** Your goal **
Repeat exactly, and only, the lines of the entries below from the one with "[50,45,234,63] eslint-plugin-xxxx ->" through the one with "[274,137,381,158] programmé ->", both ends included.

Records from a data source
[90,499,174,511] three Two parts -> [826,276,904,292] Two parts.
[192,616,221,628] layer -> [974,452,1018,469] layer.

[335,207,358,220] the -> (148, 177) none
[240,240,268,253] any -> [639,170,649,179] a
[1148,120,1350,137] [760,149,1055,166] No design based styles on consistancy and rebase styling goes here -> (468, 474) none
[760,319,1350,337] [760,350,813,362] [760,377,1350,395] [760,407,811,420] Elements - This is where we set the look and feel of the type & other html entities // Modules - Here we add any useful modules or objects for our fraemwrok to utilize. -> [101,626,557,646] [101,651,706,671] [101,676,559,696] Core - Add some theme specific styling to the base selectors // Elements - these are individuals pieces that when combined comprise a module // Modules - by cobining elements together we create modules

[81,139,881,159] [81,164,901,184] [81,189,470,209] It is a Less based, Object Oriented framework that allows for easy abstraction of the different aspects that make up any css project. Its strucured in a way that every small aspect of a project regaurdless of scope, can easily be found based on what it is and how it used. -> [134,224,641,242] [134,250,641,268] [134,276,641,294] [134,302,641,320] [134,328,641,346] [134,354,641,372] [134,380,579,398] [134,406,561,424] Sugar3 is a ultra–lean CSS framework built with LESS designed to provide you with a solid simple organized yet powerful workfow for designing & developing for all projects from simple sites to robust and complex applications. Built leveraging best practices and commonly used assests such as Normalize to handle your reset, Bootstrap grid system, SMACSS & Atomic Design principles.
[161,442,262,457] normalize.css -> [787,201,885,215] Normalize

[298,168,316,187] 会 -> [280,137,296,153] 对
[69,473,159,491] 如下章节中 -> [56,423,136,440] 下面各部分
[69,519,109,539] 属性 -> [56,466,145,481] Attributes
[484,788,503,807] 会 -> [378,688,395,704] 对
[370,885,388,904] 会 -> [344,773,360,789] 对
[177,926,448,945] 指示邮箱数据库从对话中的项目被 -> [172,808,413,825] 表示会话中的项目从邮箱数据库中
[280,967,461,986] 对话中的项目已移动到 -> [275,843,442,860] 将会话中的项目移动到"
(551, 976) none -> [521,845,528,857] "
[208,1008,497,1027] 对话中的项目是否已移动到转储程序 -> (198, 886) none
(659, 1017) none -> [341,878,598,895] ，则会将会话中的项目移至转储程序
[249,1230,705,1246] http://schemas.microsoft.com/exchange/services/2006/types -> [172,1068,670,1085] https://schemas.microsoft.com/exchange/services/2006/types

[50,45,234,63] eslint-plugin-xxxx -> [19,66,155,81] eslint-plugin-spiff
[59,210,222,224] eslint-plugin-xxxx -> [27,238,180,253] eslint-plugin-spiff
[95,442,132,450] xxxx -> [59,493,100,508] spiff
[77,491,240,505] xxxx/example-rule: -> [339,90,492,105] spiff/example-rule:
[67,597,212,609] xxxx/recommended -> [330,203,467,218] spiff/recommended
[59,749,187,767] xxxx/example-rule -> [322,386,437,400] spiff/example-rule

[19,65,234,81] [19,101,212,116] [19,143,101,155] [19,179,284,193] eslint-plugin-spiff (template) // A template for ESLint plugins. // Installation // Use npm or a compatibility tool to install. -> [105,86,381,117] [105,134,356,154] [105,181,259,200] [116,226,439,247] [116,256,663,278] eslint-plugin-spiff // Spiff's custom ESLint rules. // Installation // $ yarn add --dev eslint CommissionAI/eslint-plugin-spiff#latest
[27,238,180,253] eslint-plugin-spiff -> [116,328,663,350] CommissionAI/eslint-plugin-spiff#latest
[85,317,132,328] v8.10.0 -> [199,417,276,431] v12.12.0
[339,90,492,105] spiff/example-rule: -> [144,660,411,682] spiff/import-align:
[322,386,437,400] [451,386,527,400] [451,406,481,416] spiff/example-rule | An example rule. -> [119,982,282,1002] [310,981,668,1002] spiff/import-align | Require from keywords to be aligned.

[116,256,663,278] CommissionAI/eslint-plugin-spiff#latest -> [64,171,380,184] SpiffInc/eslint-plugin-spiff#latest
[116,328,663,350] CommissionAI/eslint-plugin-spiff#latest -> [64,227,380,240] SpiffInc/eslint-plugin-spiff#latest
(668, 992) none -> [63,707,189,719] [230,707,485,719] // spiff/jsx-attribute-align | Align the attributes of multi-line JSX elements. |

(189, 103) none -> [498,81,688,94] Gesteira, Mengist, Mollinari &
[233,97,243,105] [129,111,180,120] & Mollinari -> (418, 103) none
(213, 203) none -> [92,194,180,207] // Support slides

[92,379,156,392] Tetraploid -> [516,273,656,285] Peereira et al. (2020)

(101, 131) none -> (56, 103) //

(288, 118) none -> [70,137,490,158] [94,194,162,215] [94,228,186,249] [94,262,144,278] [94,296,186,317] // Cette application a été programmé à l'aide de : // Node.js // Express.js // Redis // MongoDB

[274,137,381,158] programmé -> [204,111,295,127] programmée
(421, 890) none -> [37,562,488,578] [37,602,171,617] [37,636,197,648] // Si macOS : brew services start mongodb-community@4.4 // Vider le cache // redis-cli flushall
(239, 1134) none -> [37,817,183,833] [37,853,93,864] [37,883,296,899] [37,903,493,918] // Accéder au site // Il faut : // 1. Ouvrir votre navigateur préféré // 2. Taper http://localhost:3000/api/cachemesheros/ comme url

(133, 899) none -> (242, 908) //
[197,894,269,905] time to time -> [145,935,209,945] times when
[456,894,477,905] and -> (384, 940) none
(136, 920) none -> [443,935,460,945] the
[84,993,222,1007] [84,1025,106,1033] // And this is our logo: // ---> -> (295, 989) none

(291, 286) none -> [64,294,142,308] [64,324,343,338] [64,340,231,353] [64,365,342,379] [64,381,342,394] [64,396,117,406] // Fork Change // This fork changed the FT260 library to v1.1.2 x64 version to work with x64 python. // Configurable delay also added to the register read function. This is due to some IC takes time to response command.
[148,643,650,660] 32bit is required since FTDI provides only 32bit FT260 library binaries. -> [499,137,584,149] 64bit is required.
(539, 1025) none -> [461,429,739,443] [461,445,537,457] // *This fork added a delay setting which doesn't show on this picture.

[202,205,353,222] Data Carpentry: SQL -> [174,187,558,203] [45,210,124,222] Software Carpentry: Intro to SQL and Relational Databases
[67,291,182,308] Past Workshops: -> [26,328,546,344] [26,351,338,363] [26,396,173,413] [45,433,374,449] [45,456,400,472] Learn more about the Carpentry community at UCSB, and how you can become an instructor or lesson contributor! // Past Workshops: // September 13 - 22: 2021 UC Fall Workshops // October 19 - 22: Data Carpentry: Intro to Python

** Finished exercise **
[50,45,234,63] eslint-plugin-xxxx -> [19,66,155,81] eslint-plugin-spiff
[59,210,222,224] eslint-plugin-xxxx -> [27,238,180,253] eslint-plugin-spiff
[95,442,132,450] xxxx -> [59,493,100,508] spiff
[77,491,240,505] xxxx/example-rule: -> [339,90,492,105] spiff/example-rule:
[67,597,212,609] xxxx/recommended -> [330,203,467,218] spiff/recommended
[59,749,187,767] xxxx/example-rule -> [322,386,437,400] spiff/example-rule

[19,65,234,81] [19,101,212,116] [19,143,101,155] [19,179,284,193] eslint-plugin-spiff (template) // A template for ESLint plugins. // Installation // Use npm or a compatibility tool to install. -> [105,86,381,117] [105,134,356,154] [105,181,259,200] [116,226,439,247] [116,256,663,278] eslint-plugin-spiff // Spiff's custom ESLint rules. // Installation // $ yarn add --dev eslint CommissionAI/eslint-plugin-spiff#latest
[27,238,180,253] eslint-plugin-spiff -> [116,328,663,350] CommissionAI/eslint-plugin-spiff#latest
[85,317,132,328] v8.10.0 -> [199,417,276,431] v12.12.0
[339,90,492,105] spiff/example-rule: -> [144,660,411,682] spiff/import-align:
[322,386,437,400] [451,386,527,400] [451,406,481,416] spiff/example-rule | An example rule. -> [119,982,282,1002] [310,981,668,1002] spiff/import-align | Require from keywords to be aligned.

[116,256,663,278] CommissionAI/eslint-plugin-spiff#latest -> [64,171,380,184] SpiffInc/eslint-plugin-spiff#latest
[116,328,663,350] CommissionAI/eslint-plugin-spiff#latest -> [64,227,380,240] SpiffInc/eslint-plugin-spiff#latest
(668, 992) none -> [63,707,189,719] [230,707,485,719] // spiff/jsx-attribute-align | Align the attributes of multi-line JSX elements. |

(189, 103) none -> [498,81,688,94] Gesteira, Mengist, Mollinari &
[233,97,243,105] [129,111,180,120] & Mollinari -> (418, 103) none
(213, 203) none -> [92,194,180,207] // Support slides

[92,379,156,392] Tetraploid -> [516,273,656,285] Peereira et al. (2020)

(101, 131) none -> (56, 103) //

(288, 118) none -> [70,137,490,158] [94,194,162,215] [94,228,186,249] [94,262,144,278] [94,296,186,317] // Cette application a été programmé à l'aide de : // Node.js // Express.js // Redis // MongoDB

[274,137,381,158] programmé -> [204,111,295,127] programmée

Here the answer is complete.